Use case Example: Airline AI Help Desk

Let’s see a concrete example of how you can use Coval to test an Airline AI Help Desk Agent Receptionist. You can adapt this example to your own use case.

Guide to test your AI agents using our web app

1

Create Account

See our Quickstart and create an account.

2

Create Test Set

There are 3 types of test sets that you can create:

  1. Transcript: Uploading a conversation (transcript) representing a user-agent interaction.

  2. Scenario: A natural language scenario of how a user might interact with your agent.

  3. Graph: Define a workflow as a graph to test your agent’s ability to follow a series of steps.

Let’s keep it simple for your first example and create a Scenario test set.

You can use the Generate More button to create more test cases.

3

Create Metrics

Let’s create a metric to evaluate the performance of our agent. We can either use a Customizable Metric, use one of our pre-built metrics, or create our own.

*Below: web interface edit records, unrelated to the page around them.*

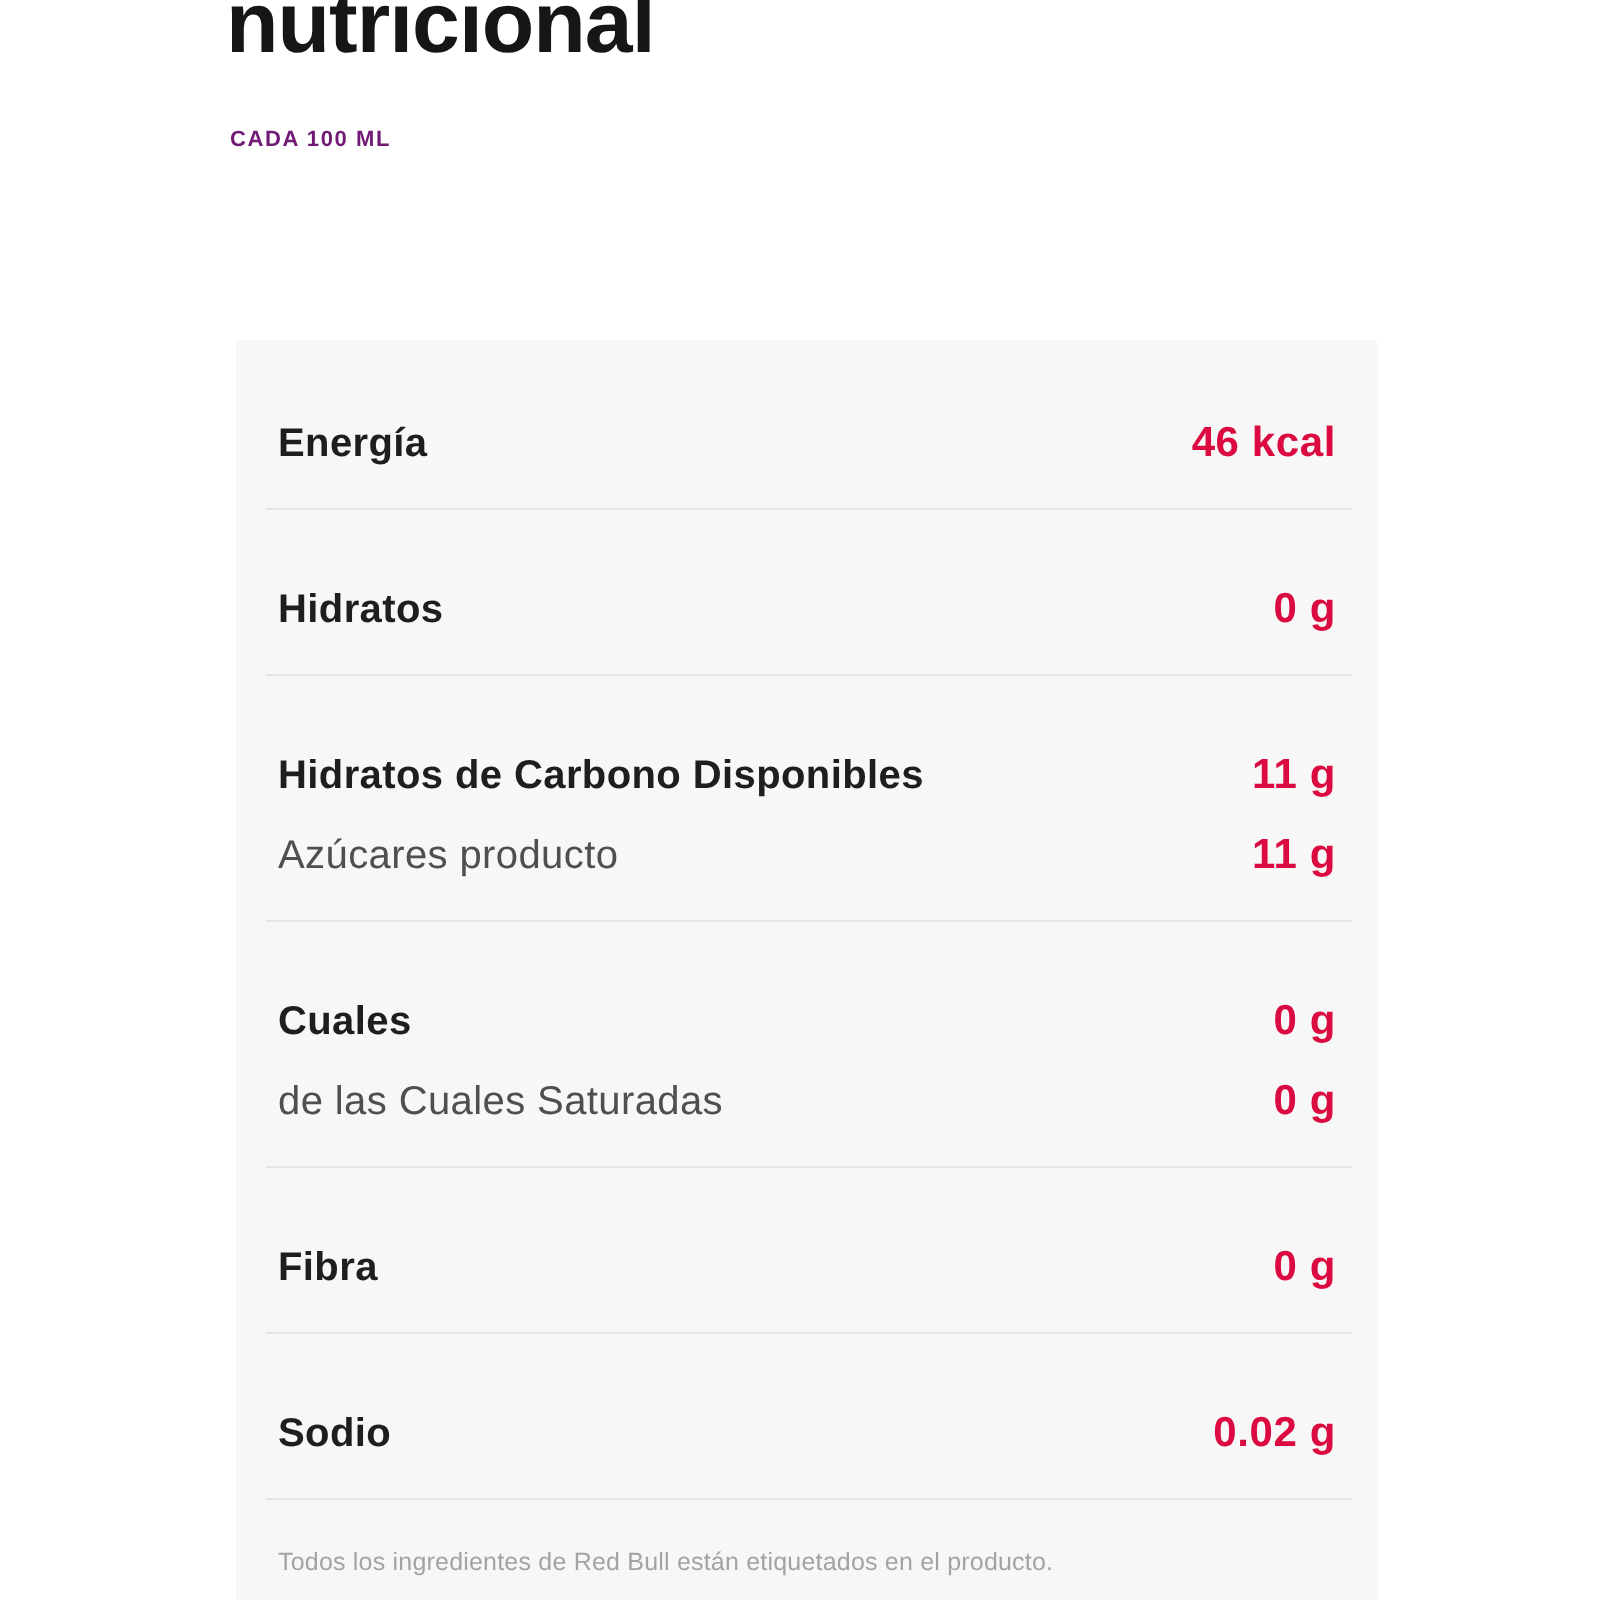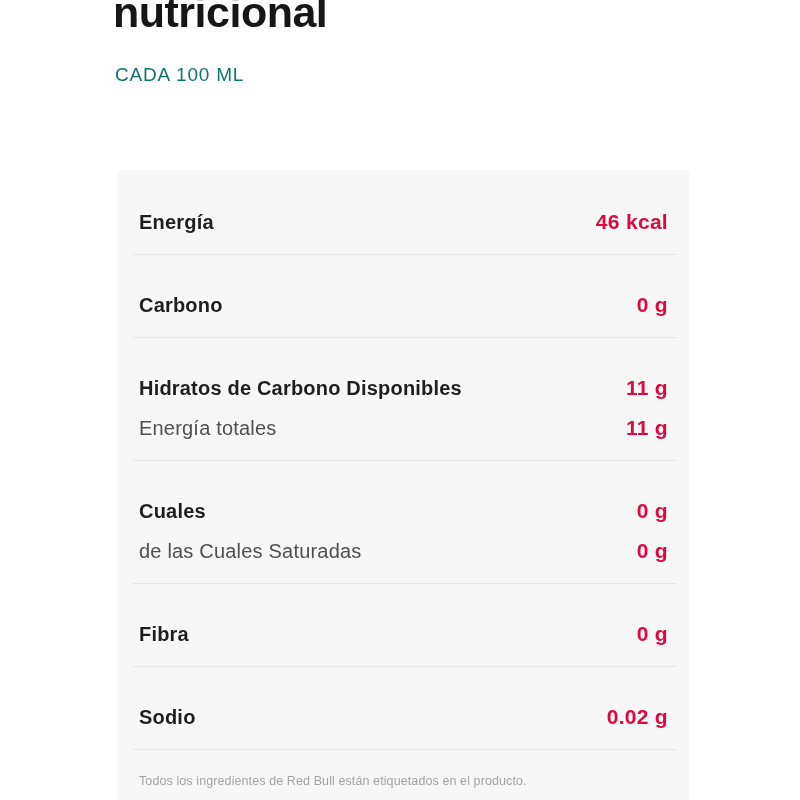--- a/index.html
+++ b/index.html
@@ -30,10 +30,10 @@
     position: absolute;
     left: 115px;
     top: 64px;
-    font-size: 19px;
-    font-weight: 400;
+    font-size: 11px;
+    font-weight: 700;
     letter-spacing: 0.8px;
-    color: #0f766e;
+    color: #701a75;
     white-space: nowrap;
   }
   .nutrition-card {

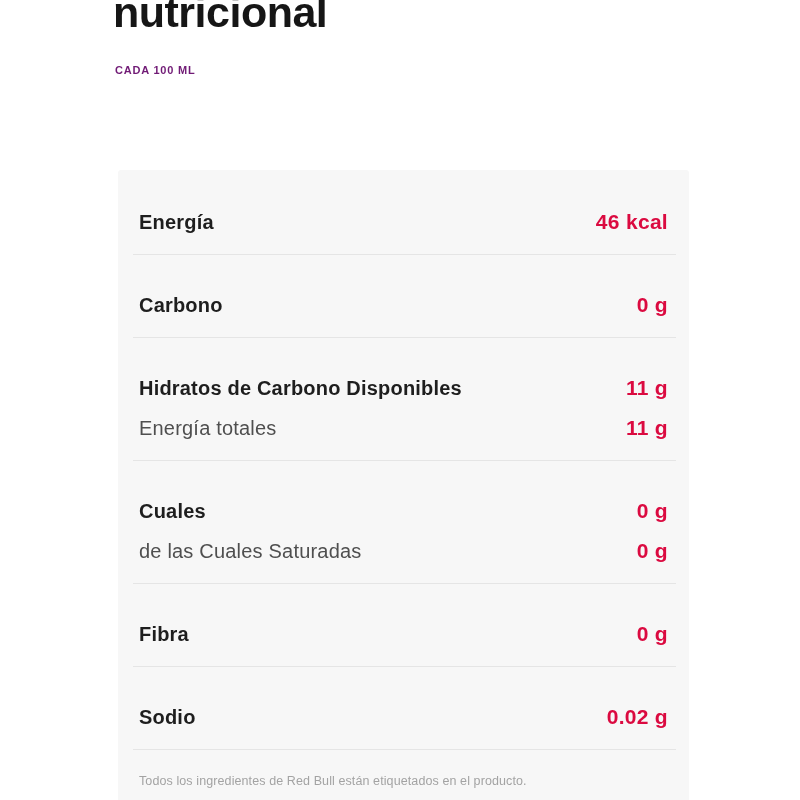--- a/index.html
+++ b/index.html
@@ -109,7 +109,7 @@
         <div class="divider"></div>
         <div class="section">
           <div class="row">
-            <span class="label">Carbono</span>
+            <span class="label">Hidratos</span>
             <span class="value">0 g</span>
           </div>
         </div>

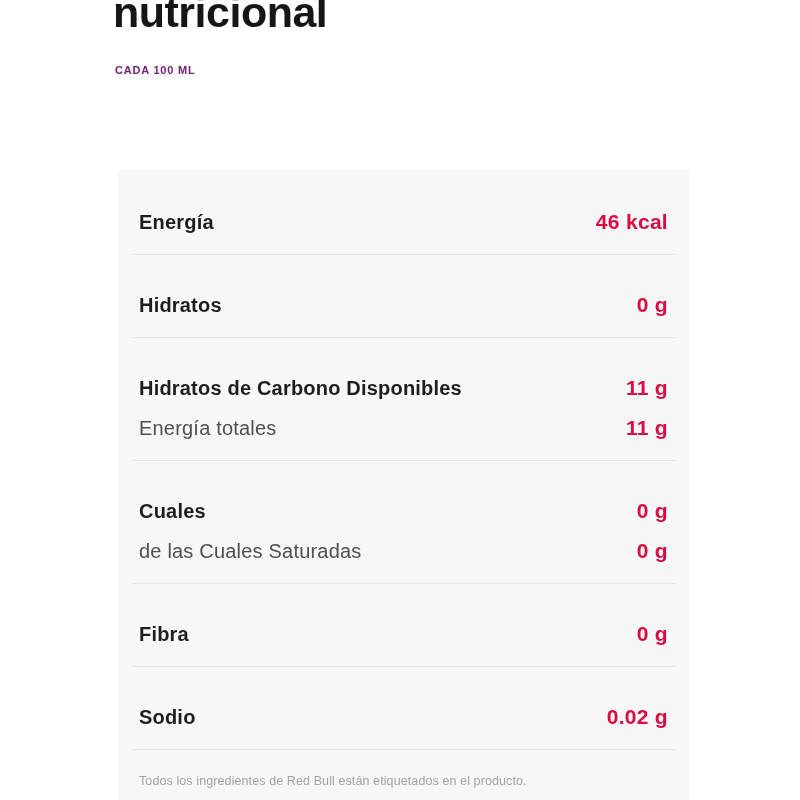--- a/index.html
+++ b/index.html
@@ -120,7 +120,7 @@
             <span class="value">11 g</span>
           </div>
           <div class="row sub">
-            <span class="label">Energía totales</span>
+            <span class="label">Azúcares producto</span>
             <span class="value">11 g</span>
           </div>
         </div>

For this example, let’s create our own metric to evaluate if the user agent was able to receive information about the check-in process and use the existing Sentiment Analysis metric to evaluate the agent’s ability to communicate in a friendly and professional manner.

4

Create a Template

Predefine settings for your evaluation, including test sets, metrics, and audio configurations.

5

Launching Evaluation

Now, we’re one step away from testing our agent. Let’s launch the evaluation by selecting your desired Template, adjusting the config as needed, and finally launching your eval.

6

Review Results

Now, let’s review the results of our evaluation. Here is an example of what the results might look like for the Sentiment Analysis metric. In the Scorecard tab, you can check the results for the metric we have previously created.

Congratulations 🎉! You’ve just tested your agent.